Caste and Dalit Lives
Velutha’s lynching resonates disturbingly with contemporary India. Reports show caste-based violence remains widespread: according to India’s National Crime Records Bureau (NCRB 2022), crimes against Dalits rose by 1.2%, with over 57,000 cases reported in a single year. Velutha’s fate mirrors the many Dalits who are punished for transgressing invisible social lines — from temple entry to inter-caste marriages. Arundhati Roy anticipated this in fiction before it became a staple of headlines.
Gender, #MeToo, and Ammu’s Anger
Ammu, condemned as “veshya” (prostitute) by the police, is silenced not only for her caste-transgressive love but also for being a divorced woman. Her experience mirrors the ongoing struggles of Indian women during the #MeToo movement, where survivors who spoke out were branded liars or immoral.
In a way, Ammu’s unfinished life is a literary ancestor to today’s feminist battles: women demanding the right to desire, to resist, and to be heard.
Silence, Trauma, and Mental Health
Estha’s muteness speaks volumes about how trauma works. Today, when discussions of mental health in South Asia are finally entering the mainstream, Estha feels like a reminder of those who survive but never recover. His silence is not weakness but a survival strategy.
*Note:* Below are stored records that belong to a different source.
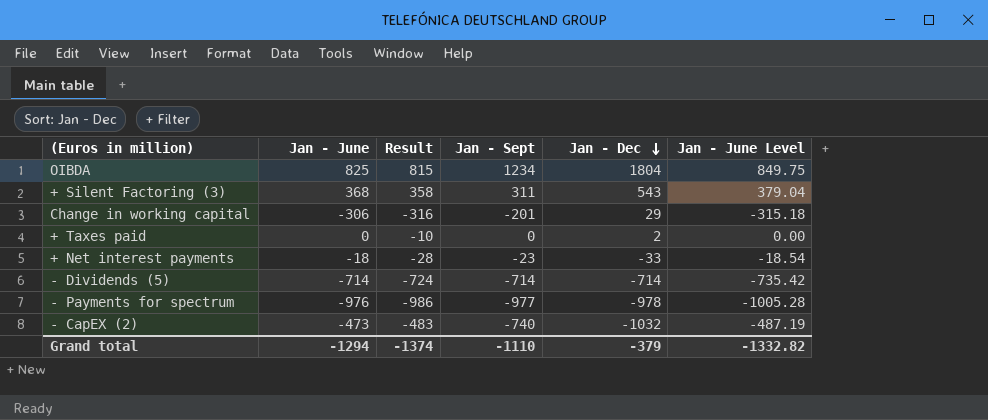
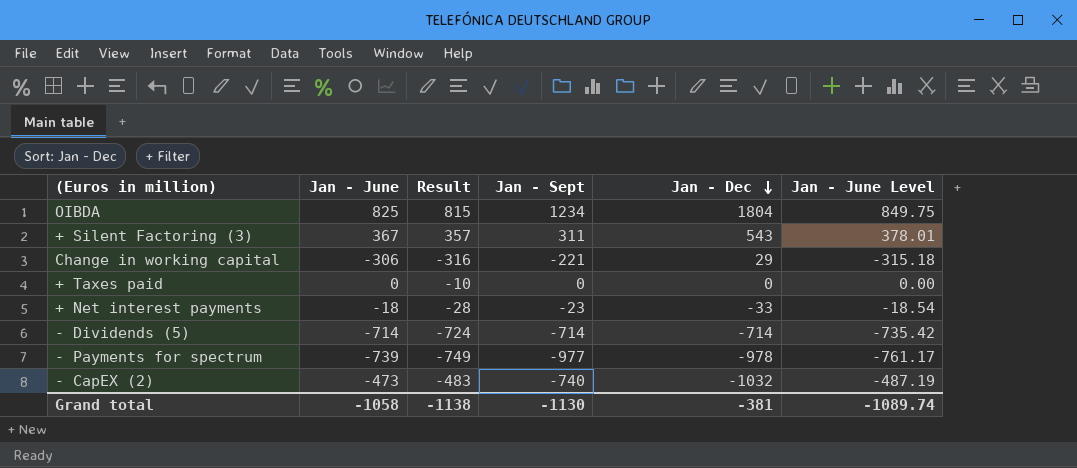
+ Silent Factoring (3) | Jan - June: 368 -> 367
+ Silent Factoring (3) | Result: 358 -> 357
+ Silent Factoring (3) | Jan - June Level: 379.04 -> 378.01
Change in working capital | Jan - Sept: -201 -> -221
+ Taxes paid | Jan - Dec: 2 -> 0
- Payments for spectrum | Jan - June: -976 -> -739
- Payments for spectrum | Result: -986 -> -749
- Payments for spectrum | Jan - June Level: -1005.28 -> -761.17
Grand total | Jan - June: -1294 -> -1058
Grand total | Result: -1374 -> -1138
Grand total | Jan - Sept: -1110 -> -1130
Grand total | Jan - Dec: -379 -> -381
Grand total | Jan - June Level: -1332.82 -> -1089.74

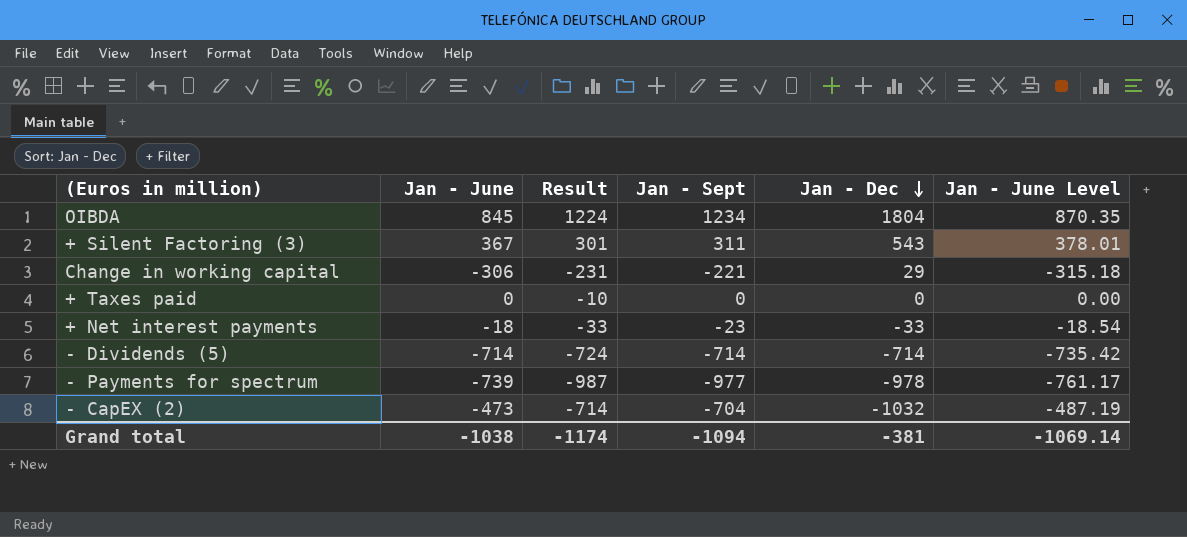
column Result | formula: [Jan - June] - 10 -> [Jan - Sept] - 10
OIBDA | Jan - June: 825 -> 845
OIBDA | Jan - June Level: 849.75 -> 870.35
- CapEX (2) | Jan - Sept: -740 -> -704
Grand total | Jan - June: -1058 -> -1038
Grand total | Result: -1138 -> -1174
Grand total | Jan - Sept: -1130 -> -1094
Grand total | Jan - June Level: -1089.74 -> -1069.14

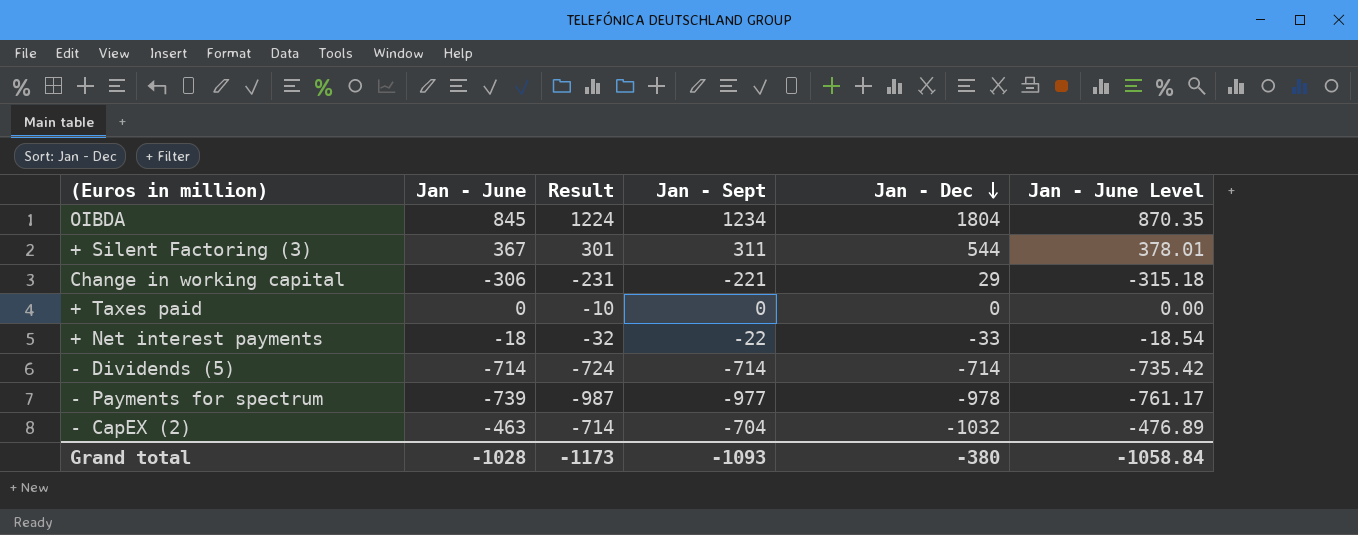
+ Silent Factoring (3) | Jan - Dec: 543 -> 544
+ Net interest payments | Result: -33 -> -32
+ Net interest payments | Jan - Sept: -23 -> -22
- CapEX (2) | Jan - June: -473 -> -463
- CapEX (2) | Jan - June Level: -487.19 -> -476.89
Grand total | Jan - June: -1038 -> -1028
Grand total | Result: -1174 -> -1173
Grand total | Jan - Sept: -1094 -> -1093
Grand total | Jan - Dec: -381 -> -380
Grand total | Jan - June Level: -1069.14 -> -1058.84

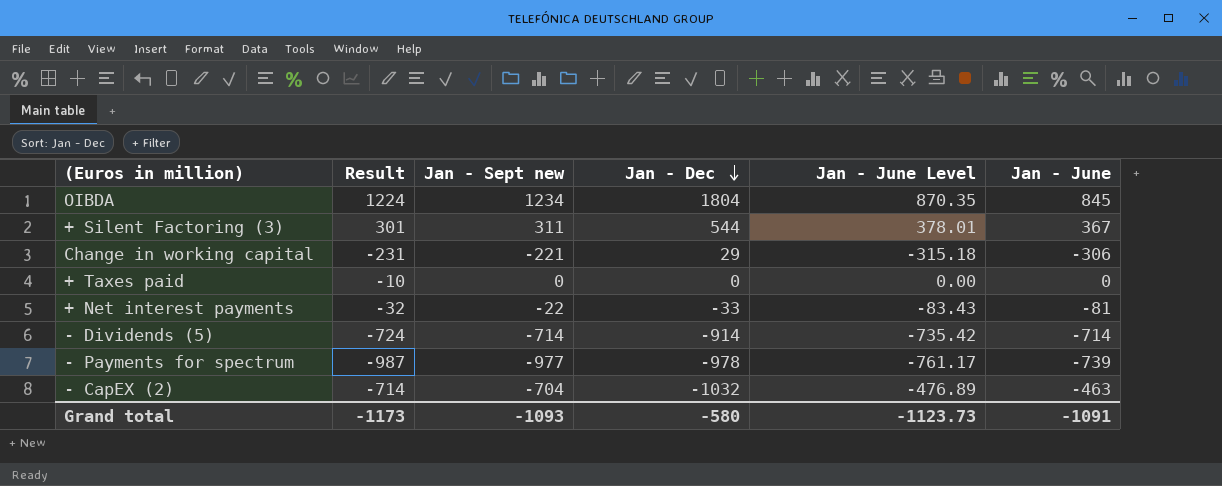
column name: Jan - Sept -> Jan - Sept new
column Jan - June | position: 2 -> 6
+ Net interest payments | Jan - June Level: -18.54 -> -83.43
+ Net interest payments | Jan - June: -18 -> -81
- Dividends (5) | Jan - Dec: -714 -> -914
Grand total | Jan - Dec: -380 -> -580
Grand total | Jan - June Level: -1058.84 -> -1123.73
Grand total | Jan - June: -1028 -> -1091

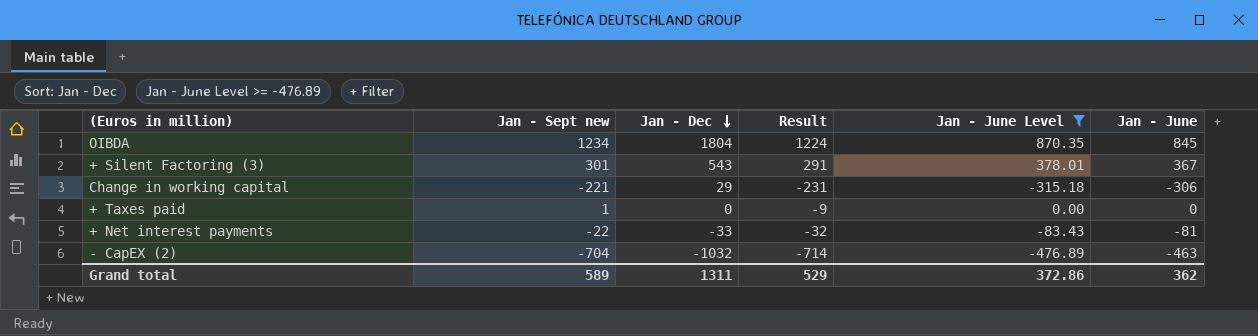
filter: none -> Jan - June Level >= -476.89
column Result | position: 2 -> 4
+ Silent Factoring (3) | Jan - Sept new: 311 -> 301
+ Silent Factoring (3) | Jan - Dec: 544 -> 543
+ Silent Factoring (3) | Result: 301 -> 291
+ Taxes paid | Jan - Sept new: 0 -> 1
+ Taxes paid | Result: -10 -> -9
Grand total | Jan - Sept new: -1093 -> 589
Grand total | Jan - Dec: -580 -> 1311
Grand total | Result: -1173 -> 529
Grand total | Jan - June Level: -1123.73 -> 372.86
Grand total | Jan - June: -1091 -> 362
The novel, therefore, anticipates our 21st-century conversations about PTSD, childhood abuse, and the generational weight of unspoken pain.
Postcolonial Hierarchies Still Alive
The family’s obsession with Sophie Mol — the half-English cousin — speaks to the continuing colonial hangover in South Asia. Even today, matrimonial ads prize “fair-skinned brides,” and economic policies often still privilege Western connections. The shadow of empire lingers, just as Sophie Mol’s memory haunted the Ayemenem household.
Personal Reflection: As a reader, I found myself uncomfortably mirrored in Baby Kochamma’s obsession with “what will Sophie Mol think?” How often do we, as societies or individuals, measure our worth against external — often Western — standards? This makes The God of Small Things not only a story of one family’s tragedy but also a universal parable of how small humiliations accumulate into systemic oppression.
6. Quotable Lines/Passages
Here are some of the most striking lines from the novel, which capture its essence:
- “Things can change in a day.” — The novel’s refrain, encapsulating how sudden moments reshape lifetimes.
- “The laws that lay down who should be loved, and how. And how much.” — A devastating description of caste and social boundaries.
- “Not old. Not young. But a viable die-able age.” — Roy’s lyrical compression of mortality.
- “They all tampered with the laws that lay down who should be loved and how. And how much.” — The novel’s central moral transgression.
- “It is curious how sometimes the memory of death lives on for so much longer than the memory of the life that it purloined.” — On grief and remembrance.
- “She lived as though she was already dead.” — Ammu’s tragedy distilled.
- “Small things lurk in the corners of everyday lives. Fragile but enduring.” — A reminder that the novel’s title is about paying attention to the overlooked.
These lines not only stay with the reader but also crystallize Roy’s poetic style.
7. Conclusion
The God of Small Things is more than a novel; it is an x-ray of a society fractured by caste, patriarchy, colonial legacies, and silence. It is also a love story — not just between Ammu and Velutha, but between siblings who refuse to let trauma completely erase their bond.
Roy’s achievement is twofold: she gives us prose of shimmering beauty, and she forces us to confront uncomfortable truths. If reading feels like carrying “a small coffin lined with satin” (to borrow the imagery of Sophie Mol’s funeral), it is because beauty and brutality are inseparable in the story of India, and indeed in the story of human history.
Recommendation: This book is indispensable for lovers of literary fiction, postcolonial literature, feminist critique, and anyone willing to sit with discomfort in order to witness beauty. It is not an easy read, but it is one that lingers — like the smell of old roses on a breeze.